To be honest, when i talk about production rate, i talk about it for the domestic customer. So production rate for US, and production rate for China. Of course that any other buyer will increase the production rate. You pay for it, we build it, it's pretty simple. (it takes time to ramp it up, of course) Which is why F35 for all buyers combined will go over 160 planes per year soon. But that's also gonna be something like 15 billion dollars worth of orders per year. Buyers of chinese planes are much less numerous. If china produced 100 combat planes per year it'd be an order book for perhaps 4-5 billion dollars.
PLAAF doesn't need so many planes per year, it would seem.

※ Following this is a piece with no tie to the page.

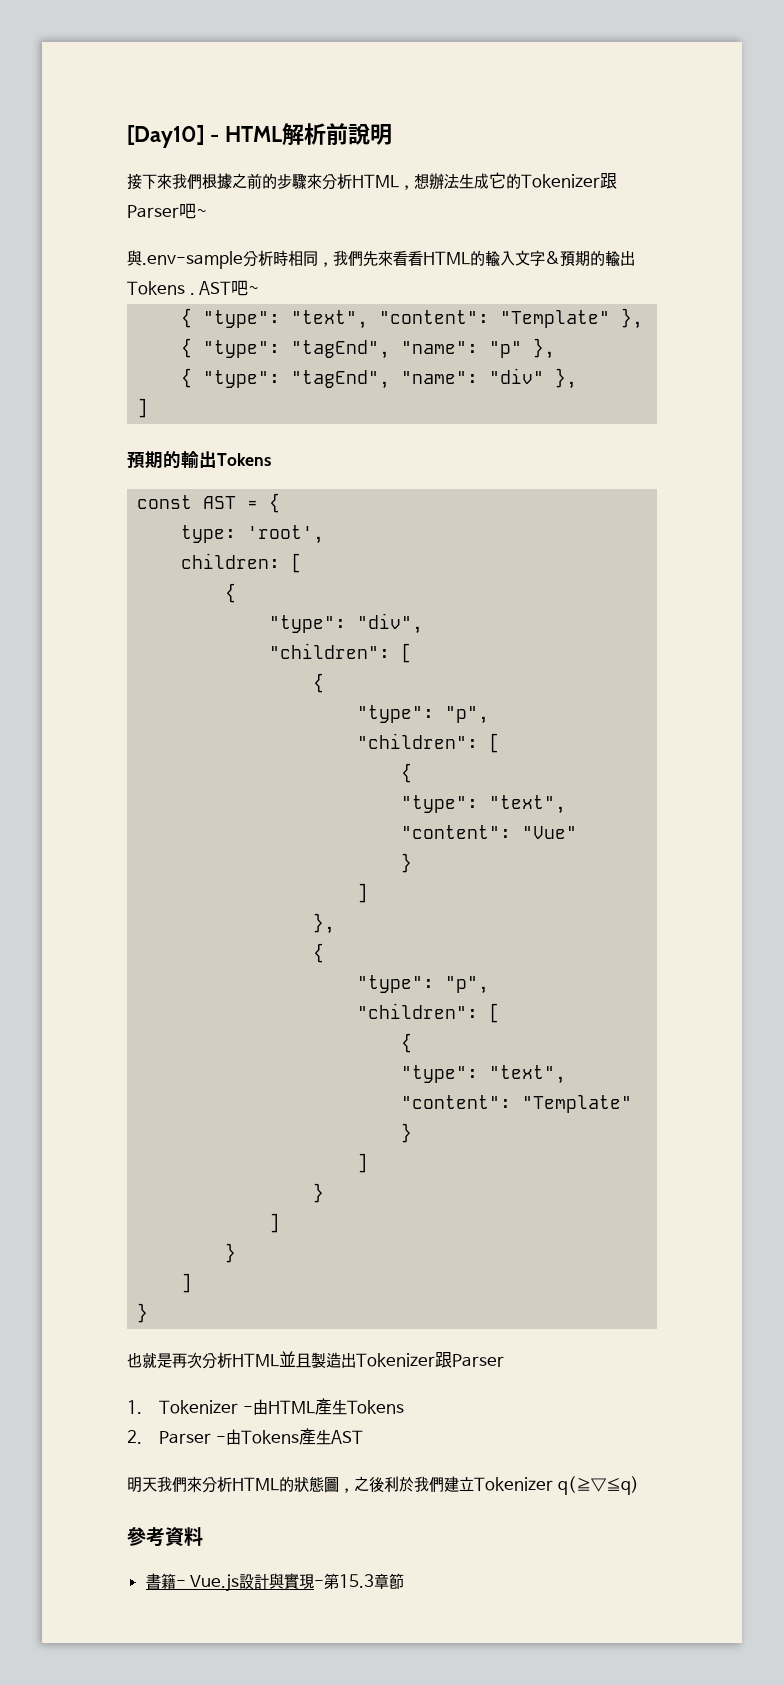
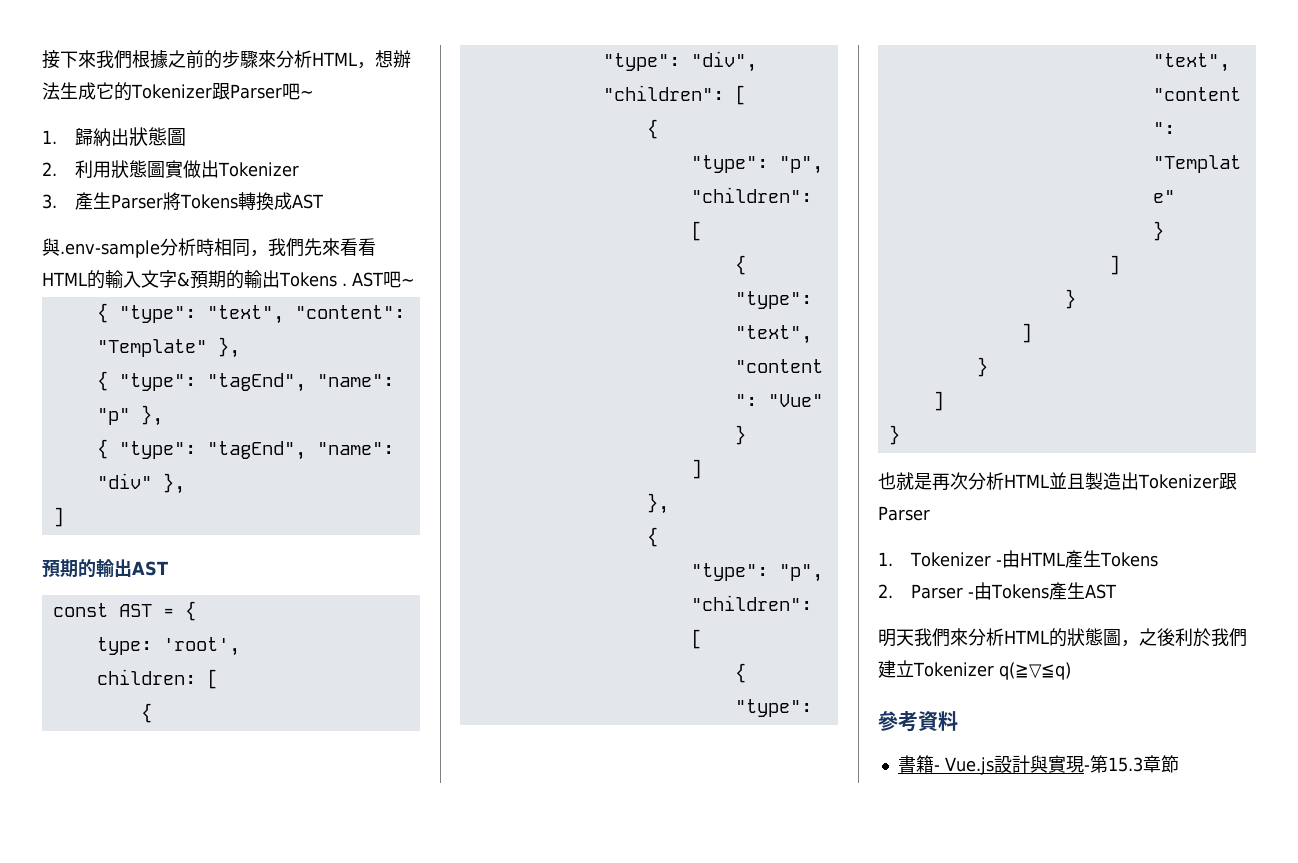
[127,123,392,148] [Day10] - HTML解析前說明 // -> (42, 59) none
(207, 213) none -> [42,127,187,147] [42,160,300,179] [42,192,324,211] // 1.歸納出狀態圖 // 2.利用狀態圖實做出Tokenizer // 3.產生Parser將Tokens轉換成AST
[217,453,271,466] Tokens -> [132,561,168,576] AST

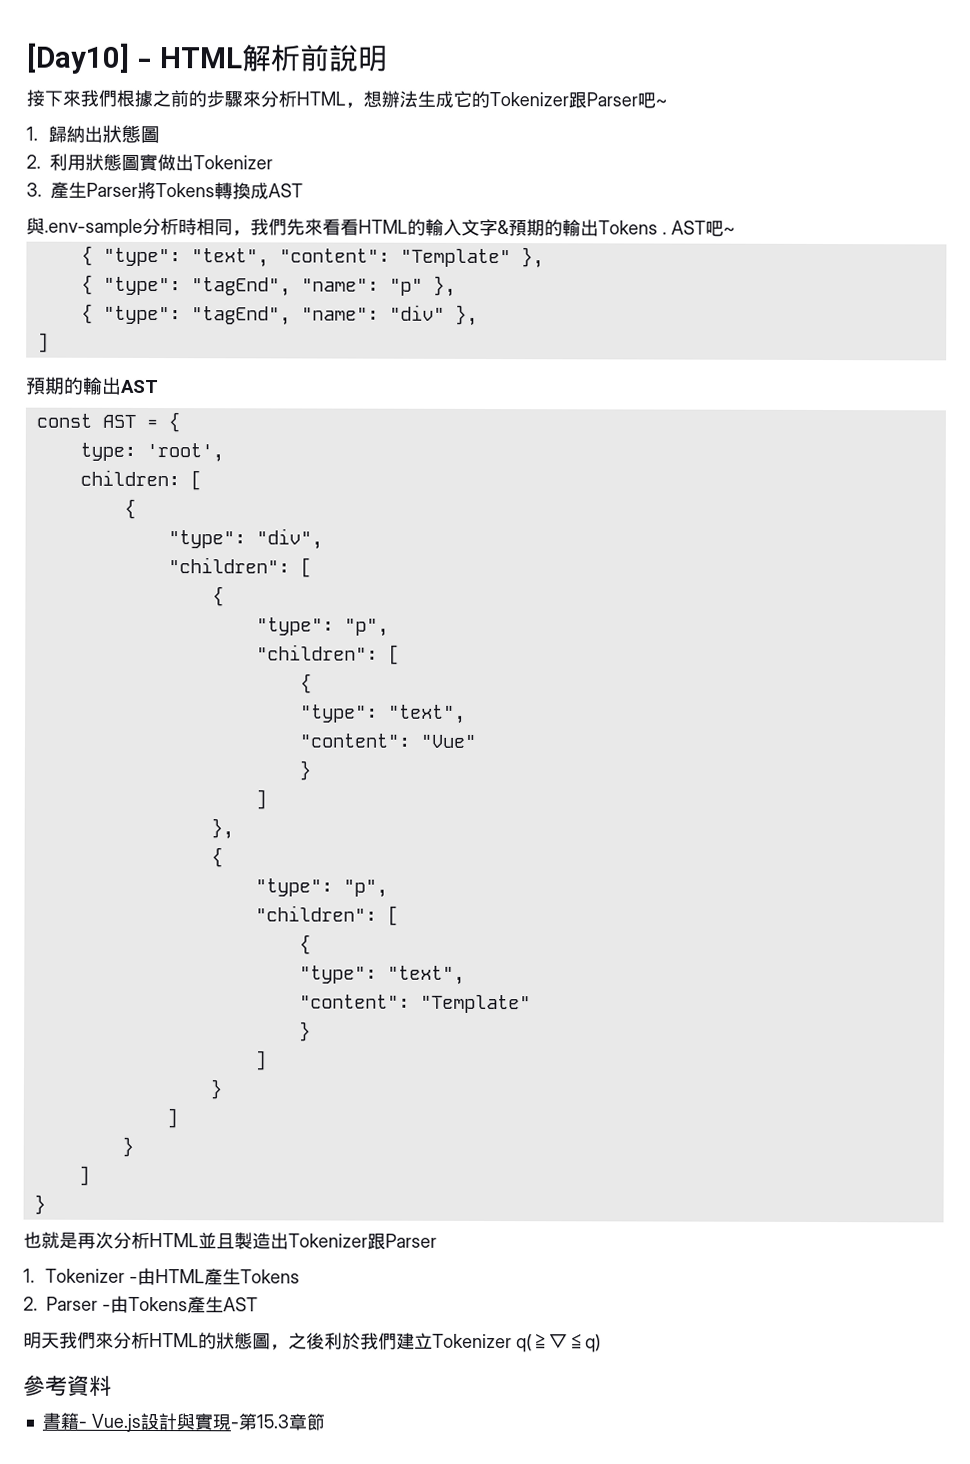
(42, 59) none -> [26,42,388,74] [Day10] - HTML解析前說明 //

Or if it does need them, it doesn't say, and with the money available, it certainly doesn't show. One would first need to ramp up training of new pilots if plaaf would add, say, 10 more regiments. It takes less time to contract and build a plane from scratch than to train a new pilot.
It really remains to be seen how many F35 will US be buying at its peak. With funding it had up to now, previous plans of some 130 planes per year (all variants for US) are not really doable. But maybe under Trump the funding will increase. Impossible to know. IF more superhornets (TX or other kind) are ordered, that will be to the detriment of F35 production though. So far the official plan is still that no more growlers/superhornets will be ordered for US, the production has already ramped down quite a bit and last growlers/superhornets will be delivered to US within 2 or so years. IF no more are ordered.
Also, when one talks about Chinese production, there are also parts of JF17 to consider, as well as various trainers. Chinese plane makers really do churn out A LOT of planes per year, and even when US starts buying more F35s they will be closer to US levels than to any other country in the world.